→DUA PULUH LIMA←

2.2K 220 12
                                    

Jaemin melirik Jeno yang sedang berkutat dengan leptopnya dan duduk di sofa yang ada di dalam kamar inapnya. Sedari pagi tadi, Jaemin melihat Jeno terus sibuk dengan leptopnya. Sepertinya Jeno juga tidak tau bahwa Jaemin sudah bangun dari tidurnya.

Jaemin berniat mengubah posisi menjadi duduk. Namun ternyata pergerakan Jaemin tertangkap oleh Jeno. Jeno pun menghampiri Jaemin dan membantu Jaemin untuk duduk.

"Apa kau membutuhkan sesuatu?" Tanya Jeno.

"Tidak. Tapi..."

"Tapi?"

"Aku ingin meminta maaf."

"Untuk?"

"Aku sudah lebih dulu curiga tentang keluarga Lee bahkan menghinanya di depanmu."

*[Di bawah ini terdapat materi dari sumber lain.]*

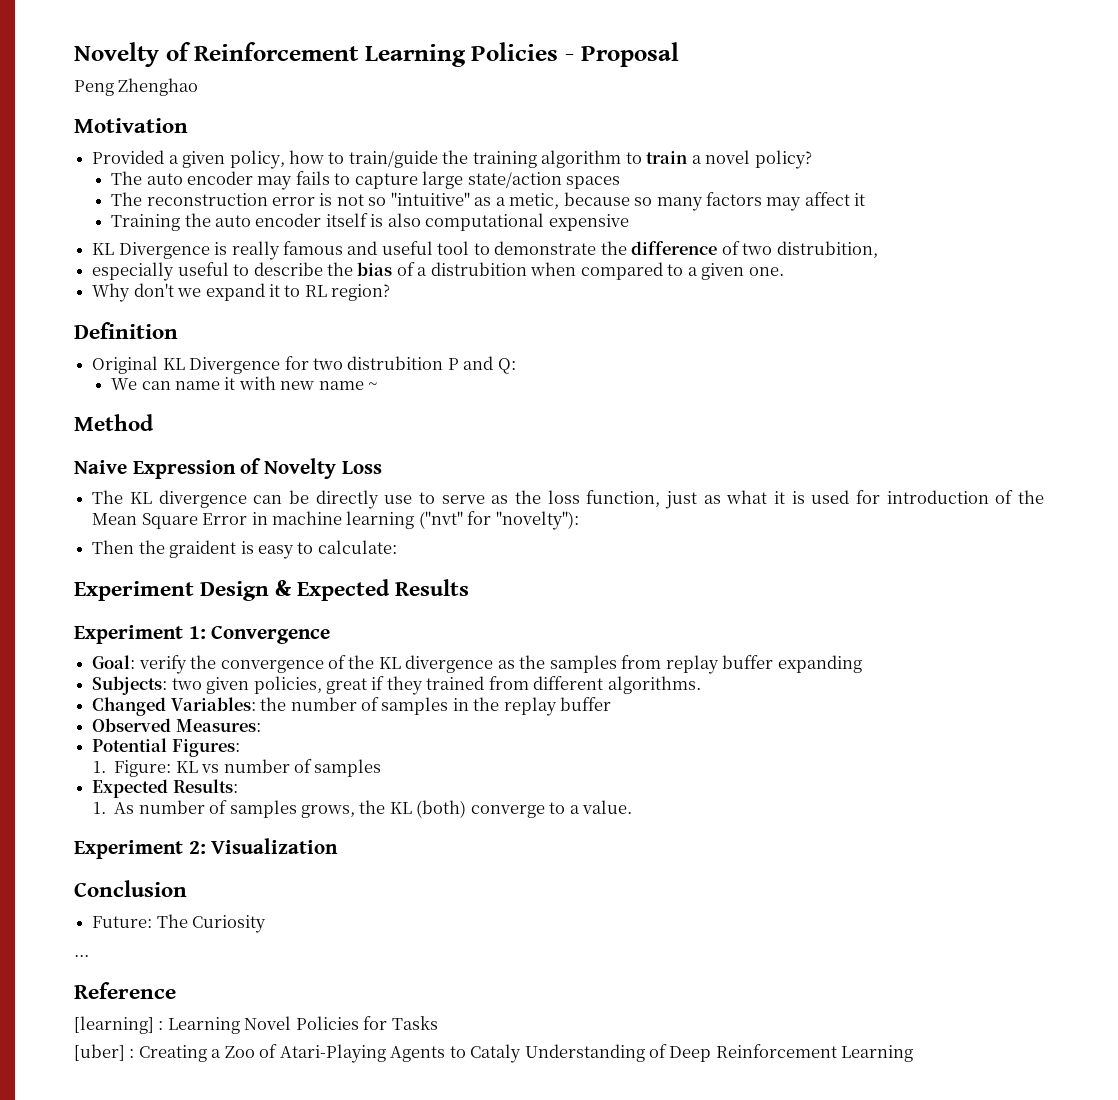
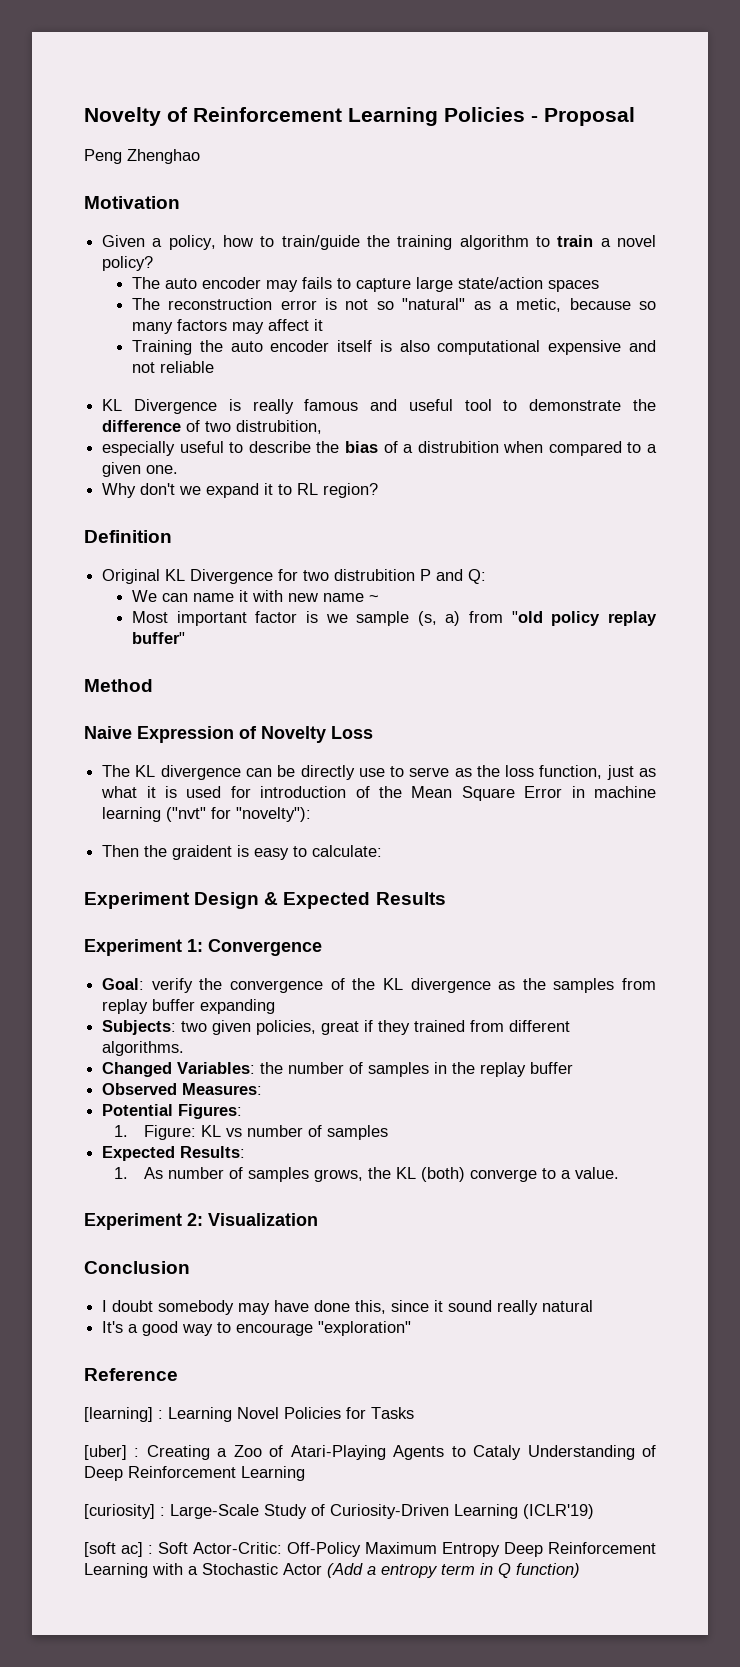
[92,150,226,168] Provided a given -> [102,235,163,247] Given a
[390,192,470,206] "intuitive" -> [402,298,466,310] "natural"
(629, 222) none -> [628,340,656,352] [131,361,214,373] and not reliable
(379, 386) none -> [131,611,657,626] [131,632,185,644] // Most important factor is we sample (s, a) from "old policy replay buffer"
[92,914,267,933] [74,954,89,957] Future: The Curiosity // ... -> [102,1300,594,1315] [102,1321,412,1336] I doubt somebody may have done this, since it sound really natural // It's a good way to encourage "exploration"
(914, 1053) none -> [84,1504,594,1519] [84,1542,656,1557] [84,1563,580,1578] // [curiosity] : Large-Scale Study of Curiosity-Driven Learning (ICLR'19) // [soft ac] : Soft Actor-Critic: Off-Policy Maximum Entropy Deep Reinforcement Learning with a Stochastic Actor (Add a entropy term in Q function)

Jeno menghendikkan bahu. "Tidak perlu minta maaf. Kau tidak bersalah. Harusnya aku yang meminta maaf."

"Tapi aku—"

"Sudahlah. Lebih baik kita anggap semua masalah ini selesai."

"Tapi, Jeno—"

"Aku tidak ingin membahasnya lagi."

Akhirnya Jaemin memilih diam meskipun di merasa tidak enak dengan keluarga Lee. Walau bagaimanapun dia sudah menaruh prasangka buruk pada keluarga Lee. Padahal merekalah yang banyak menyelamatkannya.

"Kau sibuk?" Tanya Jaemin.

"Tidak terlalu."

"Kalau begitu, bisakan aku meminta waktumu sebentar?"

"Bisa."

"Duduklah di sini." Jaemin menepuk tempat kosong di sampingnya.

Jeno menurutinya. Dia naik ke atas ranjang lalu duduk di samping Jaemin.

"Terima kasih, Jeno. Meskipun aku sempat kecewa padamu, aku tetap merasa bahwa seharusnya aku lebih banyak berterima kasih padamu."

"Aku melakukan semua itu untuk kebaikanmu."

"Aku mengerti. Tapi bisakah aku meminta padamu untuk tidak menyiksaku lagi?"

"Bukankah seorang slut pantas untuk disiksa?"

"Aku tau. Tapi jika kau yang menyiksaku, yang sakit bukan hanya fisikku. Hatiku juga."

"Apa karena kau mencintaiku?"

Jaemin menganggukkan kepala. "Salah satunya itu. Aku juga merasa ketakutan setiap kau marah. Kau seperti bukan Jeno ku."

"Jeno ku? Sejak kapan aku jadi milikmu?"

"Jika kau selalu menganggap aku adalah milikmu, kenapa aku tidak boleh melakukan hal yang sama?"

"Baiklah, terserah kau saja."

Jaemin tersenyum tipis. "Kau adalah Jeno ku."

Jeno tidak menjawab apa-apa. Dia mencoba biasa saja padahal jantungnya berdebar hanya karena Jaemin menyebutnya sebagai miliknya.

"Kapan aku bisa pulang?" Tanya Jaemin.

"Masih tidak tau. Hasil pemeriksaan lanjutanmu akan keluar hari ini."

"Jadi, apa aku tidak boleh keluar dari rumah sakit?"

"Tentu saja tidak. Memangnya kau membutuhkan apa?"

"Sebenarnya aku ingin keluar untuk jalan-jalan atau setidaknya menghirup udara segar. Tapi jika aku keluar, aku tidak yakin bisa kuat setelah melihat suasana rumah sakit. Karena biasanya saat kita pulang dari rumah sakit, kita akan menaiki lift khusus yang langsung menuju basement."